The timelimit pin can be used to cancel an activity after a given time. The timelimit value can either come from another step's output, frozen to a constant value, or read from an environment variable. In most real-world applications, environment variables are used. The timelimit pin is a non-triggering, non-consuming parameter pin.
The repeat-count pin (also: "iteration-count") can be used to execute a step's action multiple times. The iteration value can originate from another step's output or from a constant freeze-value, or from an environment variable. This is a non-triggering, non-consuming parameter pin. If used together with a timelimit pin, the timelimit is applied to the overall execution (i.e. NOT applied to each individual iteration).
The performer pin can be used to dynamically specify a concrete action block performed by a virtual block. If a virtual block's performer input is left unconnected, the environment is consulted for a binding of the virtual action or the virtual actions library (see virtual library). This is a non-consuming, non-triggering pin.
Output pins are located on the right (data output) and at the bottom of a step (control output). They pass data/control information to other steps.
Special Output Pins
The optional enable output pin (also sometimes called "trigger-out") is activated after the execution of a step is finished successfully. The enable output pin is NOT given a value, if an exception is raised AND an exception output pin is present. However, it is triggered, if an exception is ignored.

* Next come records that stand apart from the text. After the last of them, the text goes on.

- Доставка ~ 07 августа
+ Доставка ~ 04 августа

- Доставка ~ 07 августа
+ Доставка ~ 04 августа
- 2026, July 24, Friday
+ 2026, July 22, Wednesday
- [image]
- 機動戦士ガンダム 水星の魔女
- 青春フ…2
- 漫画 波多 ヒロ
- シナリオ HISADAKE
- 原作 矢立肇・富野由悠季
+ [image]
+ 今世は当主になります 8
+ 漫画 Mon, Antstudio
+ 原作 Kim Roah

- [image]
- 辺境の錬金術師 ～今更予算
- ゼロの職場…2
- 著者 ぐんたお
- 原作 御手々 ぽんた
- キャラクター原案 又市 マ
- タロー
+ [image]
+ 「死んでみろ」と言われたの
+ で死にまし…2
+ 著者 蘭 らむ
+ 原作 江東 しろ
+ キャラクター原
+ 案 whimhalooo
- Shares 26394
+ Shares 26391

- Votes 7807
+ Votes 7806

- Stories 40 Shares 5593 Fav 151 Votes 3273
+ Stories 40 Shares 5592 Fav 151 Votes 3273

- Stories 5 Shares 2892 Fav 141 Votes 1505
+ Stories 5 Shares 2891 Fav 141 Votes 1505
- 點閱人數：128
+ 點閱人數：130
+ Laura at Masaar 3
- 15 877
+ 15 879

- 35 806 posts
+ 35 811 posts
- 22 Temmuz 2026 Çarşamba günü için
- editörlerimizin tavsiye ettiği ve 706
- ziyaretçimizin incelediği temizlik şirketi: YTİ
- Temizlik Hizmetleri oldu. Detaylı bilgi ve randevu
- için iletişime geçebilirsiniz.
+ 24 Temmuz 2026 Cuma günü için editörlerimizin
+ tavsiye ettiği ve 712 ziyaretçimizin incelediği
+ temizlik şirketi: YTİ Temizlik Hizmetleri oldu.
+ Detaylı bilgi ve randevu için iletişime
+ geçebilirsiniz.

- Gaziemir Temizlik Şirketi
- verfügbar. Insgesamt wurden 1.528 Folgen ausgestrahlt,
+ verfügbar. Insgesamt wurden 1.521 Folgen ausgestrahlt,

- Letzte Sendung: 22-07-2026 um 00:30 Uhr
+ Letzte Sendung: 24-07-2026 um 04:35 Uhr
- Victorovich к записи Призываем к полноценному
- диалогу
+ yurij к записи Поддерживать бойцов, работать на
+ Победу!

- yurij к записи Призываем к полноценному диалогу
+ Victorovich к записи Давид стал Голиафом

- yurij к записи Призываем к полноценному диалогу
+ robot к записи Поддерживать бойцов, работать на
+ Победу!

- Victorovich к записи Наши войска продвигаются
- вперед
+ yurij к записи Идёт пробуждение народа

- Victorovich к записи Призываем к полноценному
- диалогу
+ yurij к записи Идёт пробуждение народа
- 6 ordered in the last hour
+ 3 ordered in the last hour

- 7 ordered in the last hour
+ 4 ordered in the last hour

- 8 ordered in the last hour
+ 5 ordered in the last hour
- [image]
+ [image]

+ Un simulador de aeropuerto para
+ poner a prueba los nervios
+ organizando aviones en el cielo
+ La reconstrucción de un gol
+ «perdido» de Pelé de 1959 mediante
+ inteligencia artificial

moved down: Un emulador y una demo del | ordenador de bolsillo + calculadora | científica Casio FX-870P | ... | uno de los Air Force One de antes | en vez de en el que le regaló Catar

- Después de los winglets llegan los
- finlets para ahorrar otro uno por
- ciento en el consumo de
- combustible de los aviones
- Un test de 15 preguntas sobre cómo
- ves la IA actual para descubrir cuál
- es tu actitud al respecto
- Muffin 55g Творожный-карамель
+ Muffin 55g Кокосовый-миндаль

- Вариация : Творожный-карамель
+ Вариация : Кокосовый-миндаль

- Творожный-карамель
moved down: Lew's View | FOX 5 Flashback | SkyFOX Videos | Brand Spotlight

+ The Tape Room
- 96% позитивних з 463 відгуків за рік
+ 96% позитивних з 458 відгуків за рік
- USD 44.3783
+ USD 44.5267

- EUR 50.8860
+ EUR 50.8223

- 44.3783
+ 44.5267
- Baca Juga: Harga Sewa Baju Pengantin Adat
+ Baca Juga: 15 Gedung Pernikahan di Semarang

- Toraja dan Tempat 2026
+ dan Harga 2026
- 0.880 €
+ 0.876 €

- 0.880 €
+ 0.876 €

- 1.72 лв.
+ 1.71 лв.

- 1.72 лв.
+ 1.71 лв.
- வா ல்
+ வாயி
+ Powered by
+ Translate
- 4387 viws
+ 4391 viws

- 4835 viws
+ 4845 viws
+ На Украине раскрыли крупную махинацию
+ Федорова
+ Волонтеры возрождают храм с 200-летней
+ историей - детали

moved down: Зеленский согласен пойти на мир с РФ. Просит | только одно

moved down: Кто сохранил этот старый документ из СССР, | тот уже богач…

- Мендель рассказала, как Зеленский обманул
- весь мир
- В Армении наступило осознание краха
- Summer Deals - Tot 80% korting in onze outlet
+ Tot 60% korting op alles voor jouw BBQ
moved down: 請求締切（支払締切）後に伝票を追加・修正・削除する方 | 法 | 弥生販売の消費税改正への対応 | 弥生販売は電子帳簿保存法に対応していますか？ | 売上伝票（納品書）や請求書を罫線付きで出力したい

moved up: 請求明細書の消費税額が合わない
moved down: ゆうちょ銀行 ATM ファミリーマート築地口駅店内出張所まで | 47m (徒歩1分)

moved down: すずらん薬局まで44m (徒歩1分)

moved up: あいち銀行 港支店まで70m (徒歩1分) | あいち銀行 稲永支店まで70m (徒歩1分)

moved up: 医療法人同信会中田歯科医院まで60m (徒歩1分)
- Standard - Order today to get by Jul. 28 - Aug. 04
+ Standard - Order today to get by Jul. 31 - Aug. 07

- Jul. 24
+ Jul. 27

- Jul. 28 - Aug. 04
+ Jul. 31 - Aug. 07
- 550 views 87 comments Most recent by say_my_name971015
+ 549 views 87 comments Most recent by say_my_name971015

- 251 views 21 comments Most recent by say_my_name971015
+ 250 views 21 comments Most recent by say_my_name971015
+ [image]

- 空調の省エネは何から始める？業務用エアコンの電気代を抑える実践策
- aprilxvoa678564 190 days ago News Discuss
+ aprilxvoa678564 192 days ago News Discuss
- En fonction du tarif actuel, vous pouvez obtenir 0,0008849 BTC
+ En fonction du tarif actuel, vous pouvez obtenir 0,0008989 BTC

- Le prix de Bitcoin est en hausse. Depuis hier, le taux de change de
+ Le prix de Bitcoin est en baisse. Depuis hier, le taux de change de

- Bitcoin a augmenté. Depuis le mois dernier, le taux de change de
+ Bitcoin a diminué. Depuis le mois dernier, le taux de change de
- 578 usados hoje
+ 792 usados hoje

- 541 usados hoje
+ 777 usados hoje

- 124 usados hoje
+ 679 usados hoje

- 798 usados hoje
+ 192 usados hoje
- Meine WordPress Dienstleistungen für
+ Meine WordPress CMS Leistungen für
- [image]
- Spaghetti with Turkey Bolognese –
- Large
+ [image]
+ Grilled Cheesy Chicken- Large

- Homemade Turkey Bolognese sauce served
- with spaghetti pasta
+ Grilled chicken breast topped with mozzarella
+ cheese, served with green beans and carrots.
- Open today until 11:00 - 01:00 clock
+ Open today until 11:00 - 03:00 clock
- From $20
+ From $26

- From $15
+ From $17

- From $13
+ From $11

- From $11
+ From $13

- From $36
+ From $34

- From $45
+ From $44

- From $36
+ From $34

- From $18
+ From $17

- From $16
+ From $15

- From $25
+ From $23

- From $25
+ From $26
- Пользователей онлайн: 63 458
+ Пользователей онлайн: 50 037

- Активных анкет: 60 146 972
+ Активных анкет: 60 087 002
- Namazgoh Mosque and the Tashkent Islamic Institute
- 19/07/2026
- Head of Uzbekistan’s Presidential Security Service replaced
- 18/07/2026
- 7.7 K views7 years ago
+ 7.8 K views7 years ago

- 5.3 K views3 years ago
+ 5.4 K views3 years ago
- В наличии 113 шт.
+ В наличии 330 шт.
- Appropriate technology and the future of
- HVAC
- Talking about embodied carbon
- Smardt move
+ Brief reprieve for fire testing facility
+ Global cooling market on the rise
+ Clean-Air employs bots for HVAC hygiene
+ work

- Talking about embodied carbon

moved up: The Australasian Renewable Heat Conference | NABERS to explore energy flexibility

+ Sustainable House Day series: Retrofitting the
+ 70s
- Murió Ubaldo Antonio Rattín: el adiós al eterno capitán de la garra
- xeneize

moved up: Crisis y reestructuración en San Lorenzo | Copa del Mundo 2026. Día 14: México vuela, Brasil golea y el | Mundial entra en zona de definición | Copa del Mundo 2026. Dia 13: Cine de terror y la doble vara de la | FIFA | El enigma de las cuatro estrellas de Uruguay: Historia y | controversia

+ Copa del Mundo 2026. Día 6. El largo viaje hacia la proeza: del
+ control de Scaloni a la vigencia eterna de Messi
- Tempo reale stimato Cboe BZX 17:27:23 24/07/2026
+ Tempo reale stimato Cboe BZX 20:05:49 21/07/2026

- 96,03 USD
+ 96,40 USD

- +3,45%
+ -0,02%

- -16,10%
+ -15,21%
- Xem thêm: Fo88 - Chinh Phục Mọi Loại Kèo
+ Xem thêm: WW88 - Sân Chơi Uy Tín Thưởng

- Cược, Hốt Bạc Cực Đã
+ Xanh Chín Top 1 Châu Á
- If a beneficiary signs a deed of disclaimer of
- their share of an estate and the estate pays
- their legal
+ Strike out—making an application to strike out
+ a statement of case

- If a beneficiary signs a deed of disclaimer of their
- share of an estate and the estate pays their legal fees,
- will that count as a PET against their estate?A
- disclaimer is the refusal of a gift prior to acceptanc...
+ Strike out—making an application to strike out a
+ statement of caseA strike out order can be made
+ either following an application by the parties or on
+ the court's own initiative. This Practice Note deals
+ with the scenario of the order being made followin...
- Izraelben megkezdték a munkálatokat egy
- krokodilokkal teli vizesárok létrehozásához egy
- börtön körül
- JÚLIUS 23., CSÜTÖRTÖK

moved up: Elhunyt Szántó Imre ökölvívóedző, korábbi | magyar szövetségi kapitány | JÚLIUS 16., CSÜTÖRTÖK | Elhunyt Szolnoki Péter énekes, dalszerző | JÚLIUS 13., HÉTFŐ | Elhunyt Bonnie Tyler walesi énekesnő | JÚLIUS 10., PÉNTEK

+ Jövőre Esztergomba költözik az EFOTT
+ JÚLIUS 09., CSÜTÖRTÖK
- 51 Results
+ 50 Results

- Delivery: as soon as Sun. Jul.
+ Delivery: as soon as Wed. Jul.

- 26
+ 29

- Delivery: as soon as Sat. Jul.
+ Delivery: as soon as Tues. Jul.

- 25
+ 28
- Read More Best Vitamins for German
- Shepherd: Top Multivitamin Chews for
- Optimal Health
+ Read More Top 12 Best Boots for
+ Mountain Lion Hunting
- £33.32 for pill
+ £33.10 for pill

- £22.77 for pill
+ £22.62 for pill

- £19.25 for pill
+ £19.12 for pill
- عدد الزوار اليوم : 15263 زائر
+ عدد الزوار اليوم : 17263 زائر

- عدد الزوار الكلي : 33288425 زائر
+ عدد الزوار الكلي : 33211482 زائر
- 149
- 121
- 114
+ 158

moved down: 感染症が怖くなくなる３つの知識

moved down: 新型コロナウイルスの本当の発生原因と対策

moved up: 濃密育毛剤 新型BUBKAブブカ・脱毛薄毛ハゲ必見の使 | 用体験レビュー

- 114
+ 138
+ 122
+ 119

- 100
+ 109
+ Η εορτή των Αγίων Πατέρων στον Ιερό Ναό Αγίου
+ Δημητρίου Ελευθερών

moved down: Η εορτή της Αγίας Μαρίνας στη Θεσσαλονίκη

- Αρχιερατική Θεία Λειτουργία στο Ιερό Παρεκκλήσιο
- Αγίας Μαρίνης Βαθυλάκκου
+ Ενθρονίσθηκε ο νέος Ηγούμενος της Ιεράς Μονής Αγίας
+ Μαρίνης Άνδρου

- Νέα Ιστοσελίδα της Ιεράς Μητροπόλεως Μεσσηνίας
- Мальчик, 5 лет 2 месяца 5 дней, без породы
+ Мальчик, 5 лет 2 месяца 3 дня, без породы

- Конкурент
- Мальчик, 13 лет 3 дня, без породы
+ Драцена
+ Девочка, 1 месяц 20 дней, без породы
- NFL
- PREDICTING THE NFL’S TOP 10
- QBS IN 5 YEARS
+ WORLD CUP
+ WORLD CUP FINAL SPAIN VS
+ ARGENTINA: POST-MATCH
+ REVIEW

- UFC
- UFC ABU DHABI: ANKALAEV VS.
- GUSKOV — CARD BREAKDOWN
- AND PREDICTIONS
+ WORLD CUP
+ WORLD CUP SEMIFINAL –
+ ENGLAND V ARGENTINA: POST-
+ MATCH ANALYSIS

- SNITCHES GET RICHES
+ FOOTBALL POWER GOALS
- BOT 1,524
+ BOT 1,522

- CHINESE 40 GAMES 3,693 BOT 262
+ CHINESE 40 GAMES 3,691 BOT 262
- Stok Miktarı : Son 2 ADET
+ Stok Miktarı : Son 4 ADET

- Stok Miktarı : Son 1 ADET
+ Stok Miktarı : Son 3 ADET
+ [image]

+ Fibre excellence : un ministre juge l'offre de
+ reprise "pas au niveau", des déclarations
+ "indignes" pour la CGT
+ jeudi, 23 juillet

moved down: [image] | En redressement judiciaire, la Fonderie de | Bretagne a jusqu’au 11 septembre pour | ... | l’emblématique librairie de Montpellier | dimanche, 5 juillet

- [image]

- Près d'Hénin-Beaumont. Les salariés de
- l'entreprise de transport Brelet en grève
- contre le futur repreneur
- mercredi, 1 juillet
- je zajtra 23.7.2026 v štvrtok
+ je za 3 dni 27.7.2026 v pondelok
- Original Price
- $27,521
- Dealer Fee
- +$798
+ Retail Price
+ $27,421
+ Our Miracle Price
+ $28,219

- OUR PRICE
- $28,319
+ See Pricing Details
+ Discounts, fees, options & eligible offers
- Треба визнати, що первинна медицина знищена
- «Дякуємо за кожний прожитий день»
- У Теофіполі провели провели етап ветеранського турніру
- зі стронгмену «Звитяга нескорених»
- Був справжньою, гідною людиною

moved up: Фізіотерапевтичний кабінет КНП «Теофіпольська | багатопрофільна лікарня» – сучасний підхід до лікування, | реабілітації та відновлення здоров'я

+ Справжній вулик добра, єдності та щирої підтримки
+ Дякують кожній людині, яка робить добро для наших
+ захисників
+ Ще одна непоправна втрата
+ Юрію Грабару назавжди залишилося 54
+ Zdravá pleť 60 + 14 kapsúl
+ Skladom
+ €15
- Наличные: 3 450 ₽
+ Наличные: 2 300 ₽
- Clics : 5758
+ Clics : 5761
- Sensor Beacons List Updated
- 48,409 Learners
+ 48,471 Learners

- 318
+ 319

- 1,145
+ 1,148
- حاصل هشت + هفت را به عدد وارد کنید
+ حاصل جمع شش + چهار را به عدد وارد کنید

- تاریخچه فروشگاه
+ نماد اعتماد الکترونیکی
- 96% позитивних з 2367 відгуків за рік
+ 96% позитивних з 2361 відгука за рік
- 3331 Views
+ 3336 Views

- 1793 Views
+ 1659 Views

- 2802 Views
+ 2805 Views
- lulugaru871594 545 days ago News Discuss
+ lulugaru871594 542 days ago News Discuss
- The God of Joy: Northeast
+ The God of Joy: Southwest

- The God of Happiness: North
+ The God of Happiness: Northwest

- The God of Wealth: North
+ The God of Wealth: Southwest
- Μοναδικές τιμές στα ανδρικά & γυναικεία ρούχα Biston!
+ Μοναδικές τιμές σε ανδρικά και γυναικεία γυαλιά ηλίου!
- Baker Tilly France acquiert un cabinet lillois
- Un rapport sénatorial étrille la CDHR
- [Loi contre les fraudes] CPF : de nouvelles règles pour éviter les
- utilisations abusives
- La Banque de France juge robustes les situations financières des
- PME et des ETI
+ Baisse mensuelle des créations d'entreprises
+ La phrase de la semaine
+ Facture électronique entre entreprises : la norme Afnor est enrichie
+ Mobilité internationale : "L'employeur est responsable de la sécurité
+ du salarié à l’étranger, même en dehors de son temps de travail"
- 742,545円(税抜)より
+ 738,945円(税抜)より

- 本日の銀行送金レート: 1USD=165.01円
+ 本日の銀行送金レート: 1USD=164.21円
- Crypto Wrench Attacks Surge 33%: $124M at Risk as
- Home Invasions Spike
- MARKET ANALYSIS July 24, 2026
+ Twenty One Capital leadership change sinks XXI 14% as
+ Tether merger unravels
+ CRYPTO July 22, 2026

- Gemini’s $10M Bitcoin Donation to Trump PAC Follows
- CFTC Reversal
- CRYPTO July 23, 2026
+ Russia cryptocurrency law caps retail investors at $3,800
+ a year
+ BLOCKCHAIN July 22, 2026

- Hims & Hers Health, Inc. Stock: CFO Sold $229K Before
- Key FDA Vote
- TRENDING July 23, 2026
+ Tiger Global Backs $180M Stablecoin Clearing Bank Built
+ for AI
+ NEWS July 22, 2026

The optional exception pin is used for exception handling and reporting. Whenever an execution leads to an error, and the exception output is connected, an exception information datum is generated and passed to that output. Steps which do not handle the exception (i.e. those without an exception output and not ignoring the exception) pass the exception up to their enclosing network's step. If nowhere handled, this exception forwarding will continue up to the top-level testcase, and lead to an ERROR verdict there.
Notice, that by connecting both the exception-out and the enable-out pins to different followup steps, conditional execution based on a step's success is possible.
This pin, if present, will provide the step's execution time (as a TimeDuration value).
Each input pin can individually be configured to be one of:
- triggering, consuming ("regular")
- non-triggering, non-consuming ("parameter")
- non-triggering, pass-through ("mailbox")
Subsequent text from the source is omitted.